A local government legal department of around 5 lawyers and 5 legal and administrative assistants manages the day-to-day legal work in the municipal offices. Much of it is requests for legal opinions from other departments, but a substantial number of the department’s resources are in fact dedicated to managing claims against the municipality. Claims can include litigation brought against the city as a result of accidents that allegedly happened because of poorly maintained roads, municipally managed trees falling on private roofs during rain storms, etc. The city is subject to freedom of information legislation but also needs to be aware of privacy regulations, especially if children are involved in any of the claims.
We would start by mapping out the document lifecycle for this team once we have completed a basic content audit to understand the types of documents that are to be managed here. Let’s pick a SharePoint document set called “Claim” for our example. This set collects and manages all documents related to a claim, such as the original filing, any supporting evidence (scanned and uploaded), the initial legal opinion from the city’s in-house counsel, the court filing, etc.
The document set grows and changes as the claim moves through the document lifecycle, which is—to an extent—designed to be a mirror of the associated business process. When an assistant initially creates the document set, a small but significant subset of the full metadata is captured—we enter what we know at this time; this includes information such as “Opposing Counsel,” “Location of Accident,” etc. (information that will support both our short term business processes and our searchability objectives later).
As the document set increases in terms of the number of documents it contains, its related business activities—and metadata—also ramp up. From a business process perspective, the primary operating parameters of the libraries where these document sets are kept are the “Claim Status” and “Assigned to” fields, which allow us to support basic claim status tracking by employee using SharePoint views. These help us understand objectively where we are at and can be used as the basis for a weekly team meeting.
As more information about the claim becomes available, we are reminded to add it to the metadata for the document, for example by means of a workflow which asks for the now-required additional fields prior to allowing us to advance the status of a document (for example, from “Preparing” to “Ready for Court,” we now also need to capture whether the claim involves children under the age of 12, information that is relevant for counsel at this point).
Once the claim winds down, either through a judgment or a settlement, those final documents are included in the document set, and setting the set’s status to “Closed” prompts the assistant to enter the validity period of the settlement.

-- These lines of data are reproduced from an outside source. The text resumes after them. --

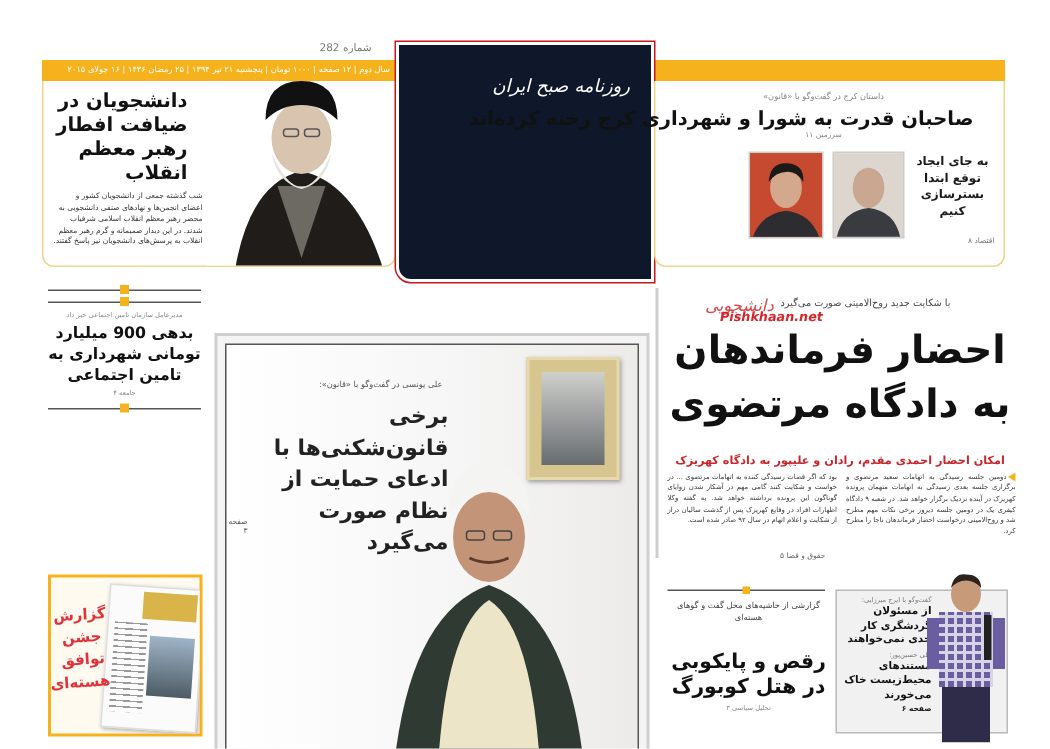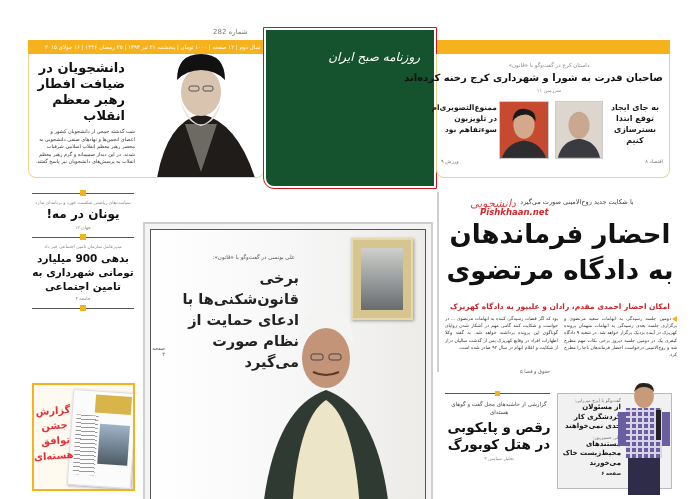"روزنامه صبح ایران" .masthead { background: #14532d -> #0f172a }
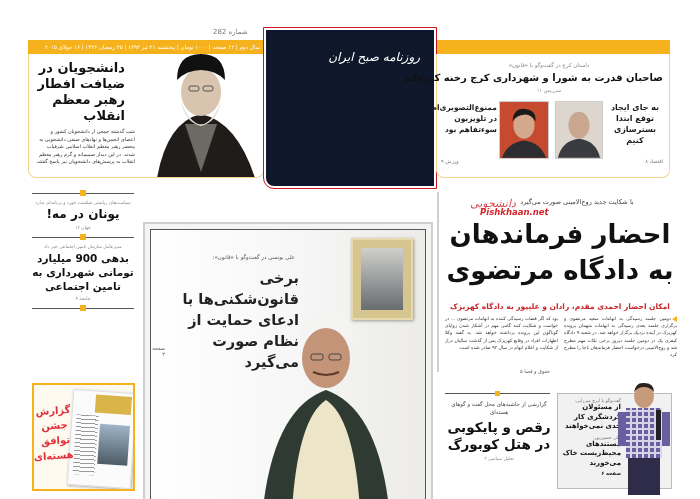"صاحبان قدرت به شورا و" .tr-headline { font-size: 10px -> 13px; right: 6px -> 20px }
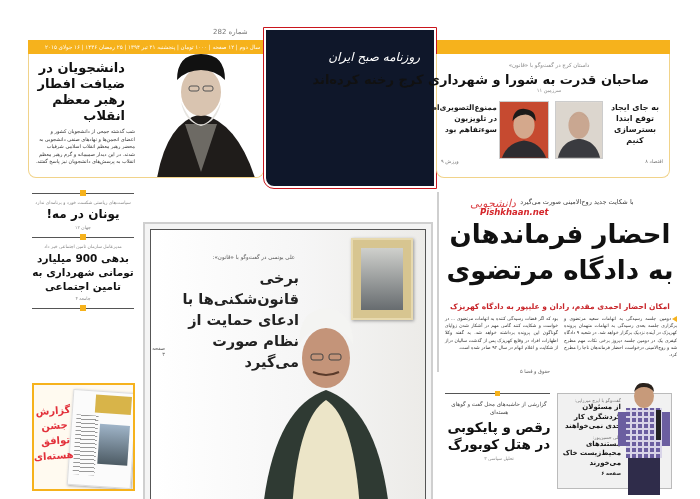"ممنوع‌التصویری‌ام در تلویزیون سوءتفاهم" div.tr-mini-left { html: <div> <span>ممنوع‌التصویری‌ام در تلویزیون سوءتفاهم بود</span> <span>ورزش ۹</span> </div> -> none }
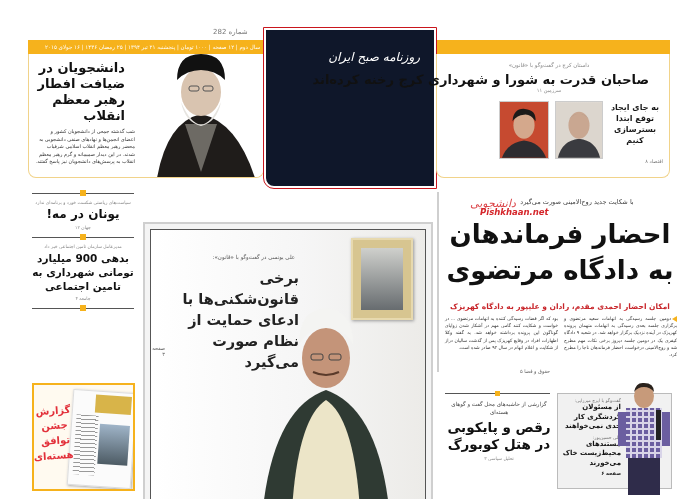"یونان در مه!" div.sb-item { html: <div> <div>سیاست‌های ریاضتی شکست خورد و برنامه‌ای ندارد</div> <div>یونان در مه!</div> <div>جهان ۱۲</div> </div> -> none }
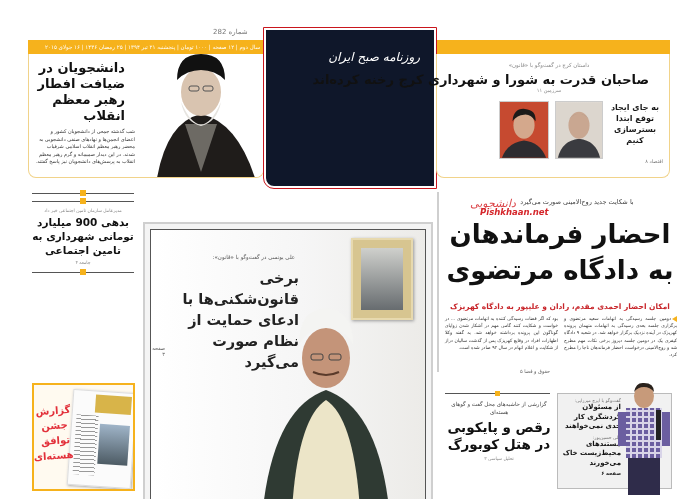"رقص و پایکوبی در هتل" .bm-title { margin-top: 3px -> 17px }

This readies the document set as a record and applies the relevant SharePoint information management policies (IMPs) to set retention periods, etc.
This example illustrates the application of the proposed metadata design principles as follows:
- As much as possible, metadata is collected while the documents are in the active part of the lifecycle.
- Most of the metadata fields are captured to facilitate day-to-day business processes in the legal department, but many are also very useful to support searchability objectives (for example, this model enables is to search for ‘all claims we’ve settled where opposing counsel was Peter Smith’).
- Basic records management information is collected during the active part of the lifecycle: we know how long to manage this record for, and we know under what conditions we may disclose it under freedom of information if children were involved.
- The majority of metadata helps keep track of our daily work and makes the department’s activities more transparent and easier to manage. (While this may not be comfortable for all staff members, it’s a big selling point for management.)
As these “magic intersection” metadata design principles are very much a work in progress for me, I would welcome any comments and input you have from your own best practices in metadata design.